# [Work item]
Only lines with the word "Калужской" are needed; collect each of them from the listing below.

# [Exercise material]
■ ■ ■ ■

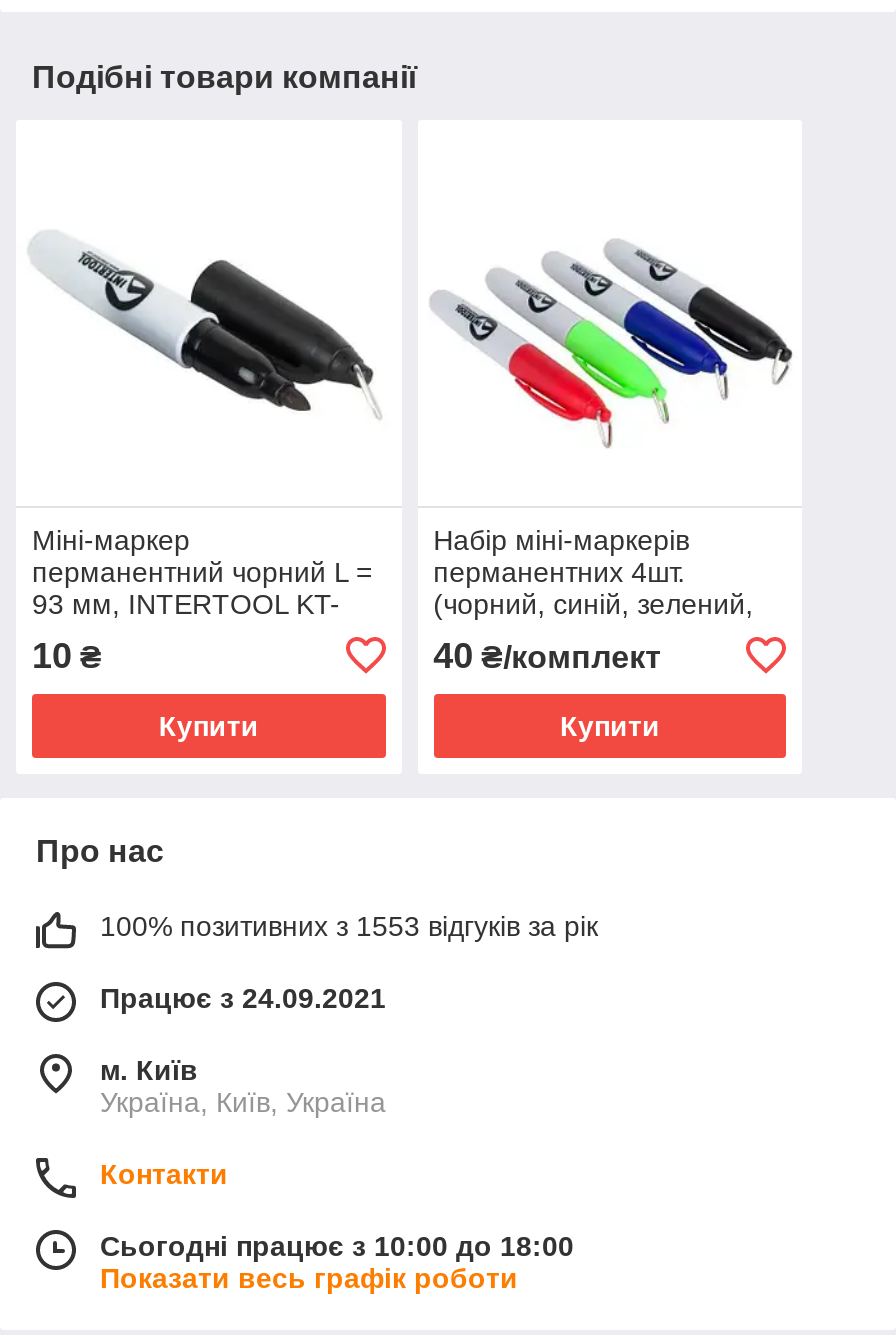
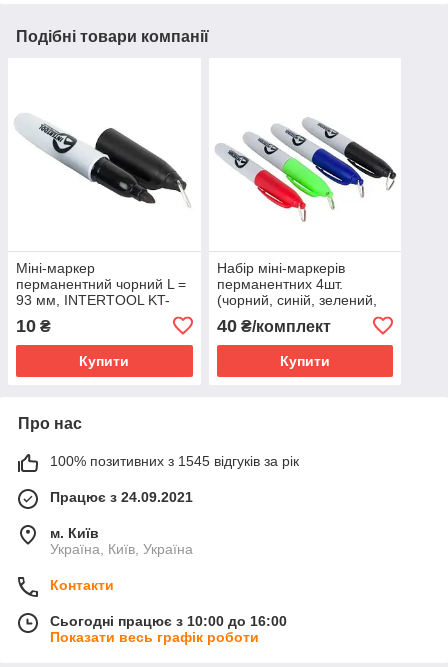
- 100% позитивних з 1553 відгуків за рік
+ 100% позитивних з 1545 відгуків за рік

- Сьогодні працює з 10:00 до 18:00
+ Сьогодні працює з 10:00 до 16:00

■ ■ ■ ■

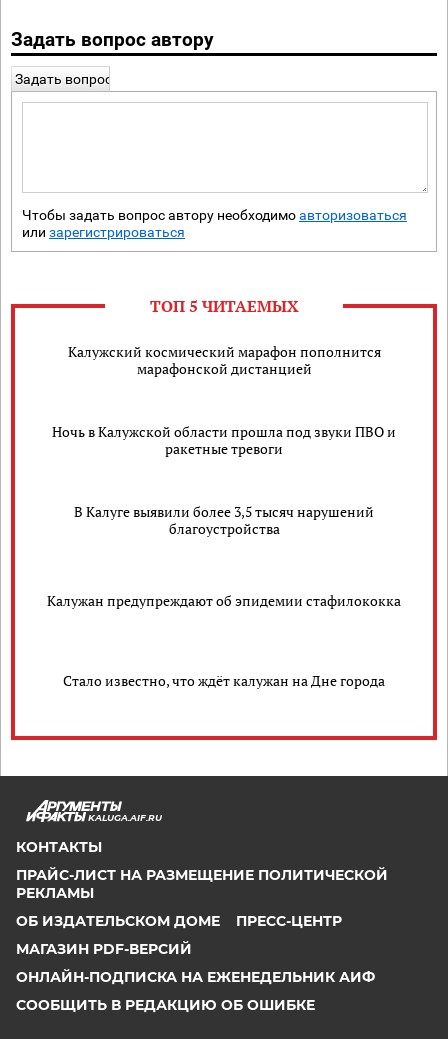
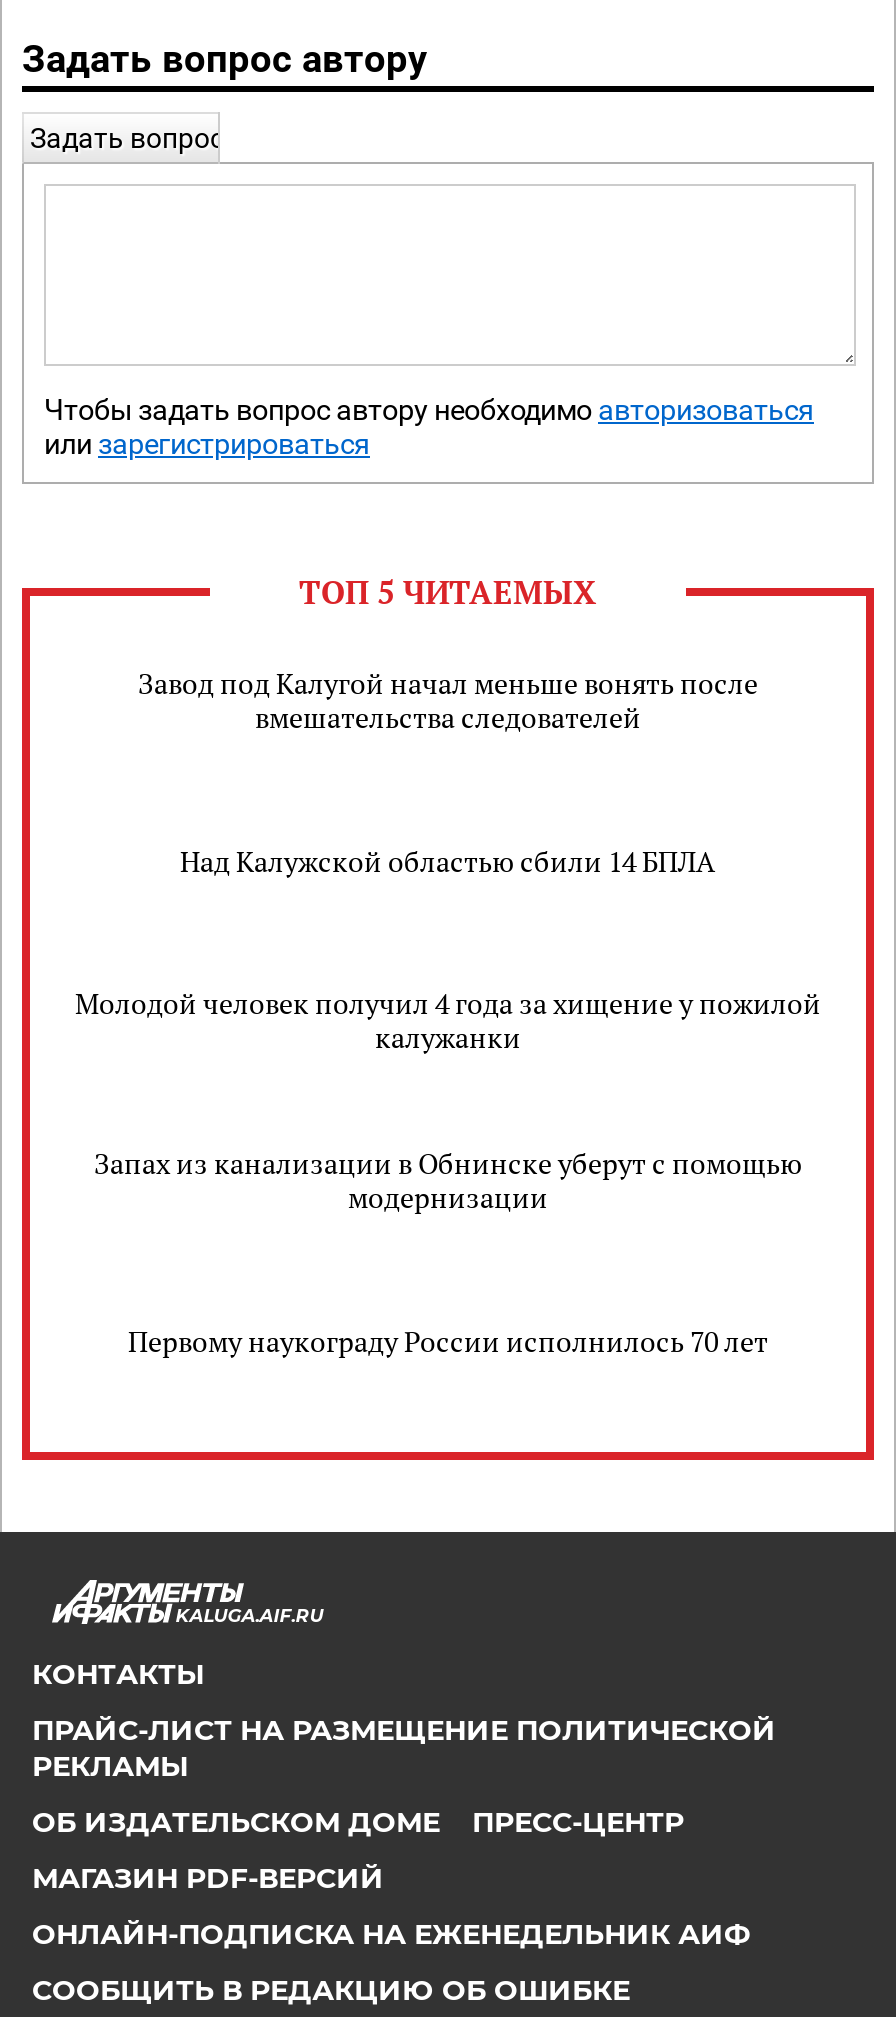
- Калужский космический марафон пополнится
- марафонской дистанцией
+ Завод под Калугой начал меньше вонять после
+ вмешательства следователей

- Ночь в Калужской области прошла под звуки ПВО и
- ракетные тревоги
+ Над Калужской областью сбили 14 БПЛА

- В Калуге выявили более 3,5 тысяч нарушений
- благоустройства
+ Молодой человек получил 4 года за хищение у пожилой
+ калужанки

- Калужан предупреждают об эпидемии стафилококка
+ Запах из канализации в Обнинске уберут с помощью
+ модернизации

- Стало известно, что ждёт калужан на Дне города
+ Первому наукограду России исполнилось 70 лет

■ ■ ■ ■

# [Reply]
- Ночь в Калужской области прошла под звуки ПВО и
+ Над Калужской областью сбили 14 БПЛА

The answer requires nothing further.